El sentido común, lazarillo de la mente, invita a darnos cuenta de que somos parte integrante del universo. Somos una más de las piezas del complicado engranaje de la vida. Cada cual, cada ente a su manera, expresa la fuerza de la vida.
Innumerables partes conforman un todo, el ser humano es una de las posibles partes conformadas y el universo es, a su vez, el todo que las agrupa.

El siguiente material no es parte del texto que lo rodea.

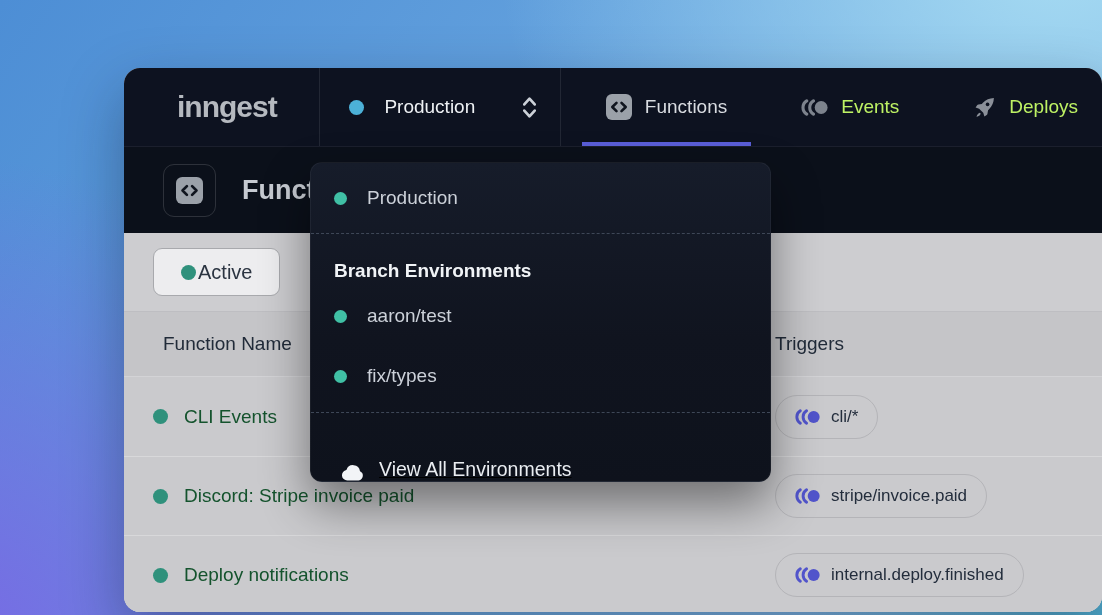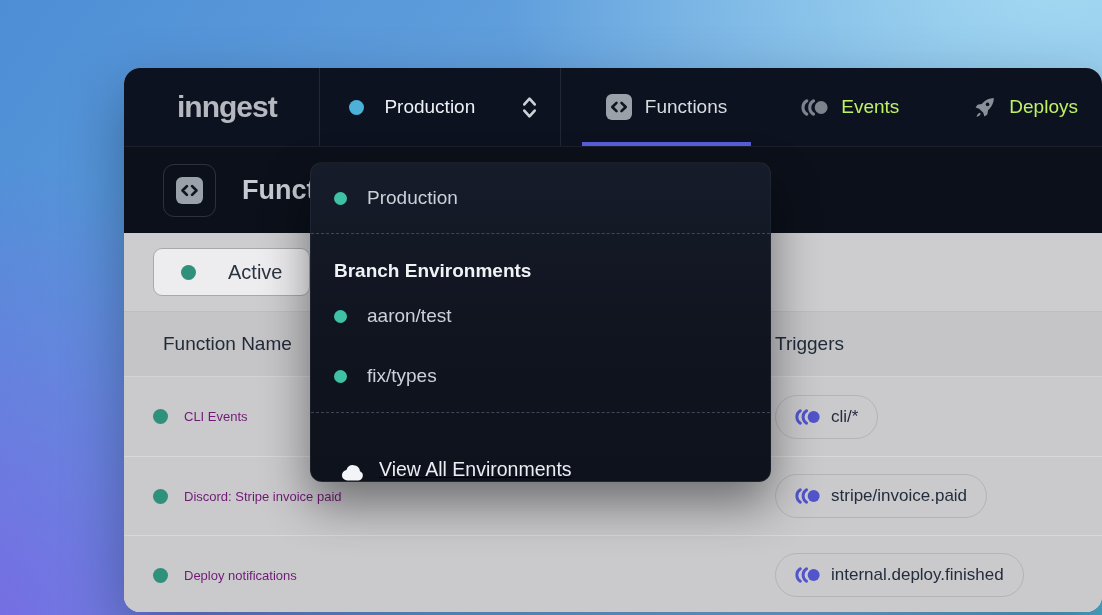"Active" .filter-btn { gap: 32px -> 2px }
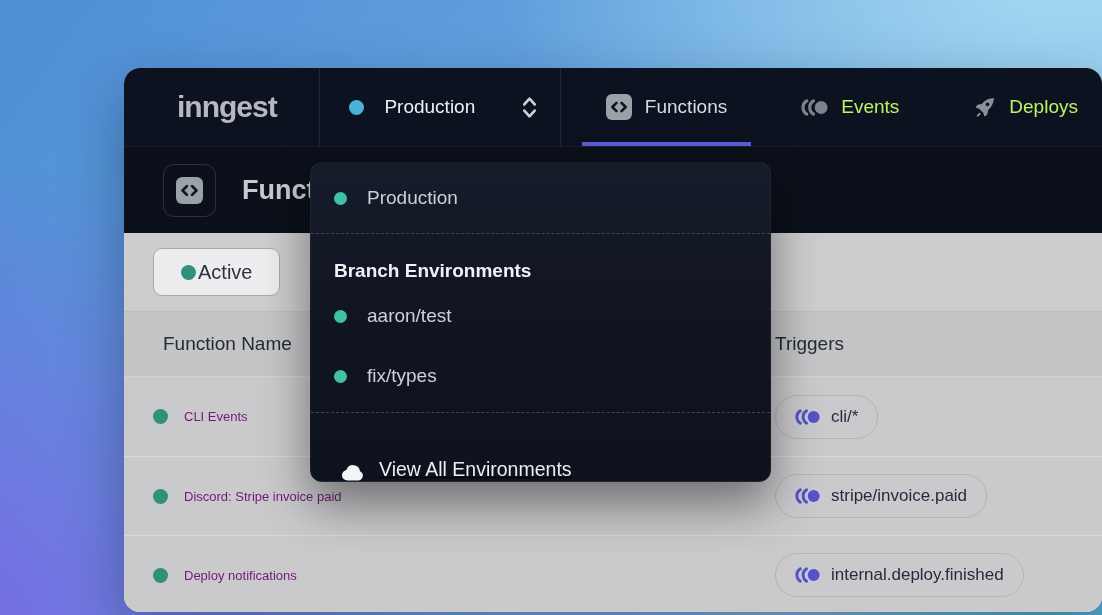"CLI Events" .fn-name { color: #701a75 -> #14532d; font-size: 13px -> 19px }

El universo, en cualquiera de sus frentes, es un maravilloso espectáculo. ¿Cómo no creerse conocedor de tan maravillosos encantos, tan exquisitos trozos de realidad de la que somos cotidianamente testigos? ¿Quién no admira las diferentes leyes que rigen el cosmos y es capaz de sentir que, evidentemente, aprende o crea? ¡Cielos maravillosamente decorados en las noches de salpicadas luces blancas! ¡Bóvedas de ocres y rojos, dibujados por pinceles maestros, visten amaneceres y atardeceres!
El sentido común demuestra que cada una de las partes constitutivas del todo posee un sesgo de diferencia, razón que permite al ser humano vislumbrar su propio sentido de individualidad.
Todos asumimos tres características de diferenciación que parecen lógicas: existen diferencias en nosotros mismos (manos, pies, cabeza, emociones, sentimientos, recuerdos, etcétera); existe diferencia entre nosotros y los contenidos externos (manos y pies propios respecto a coches, árboles, otros seres humanos, etcétera); existe diferencia entre los variados contenidos externos (un árbol de otro, un coche de otro, etcétera).
¿Cómo contrariar al sentido común? Es tan lógico aceptar a priori la afirmación de diferenciación entre los contenidos del universo, que transgredir el sentido común resulta un completo absurdo.
Todo el sistema de realidad se sustenta en la diferenciación tácita de sus contenidos. El sentido común advierte que así es.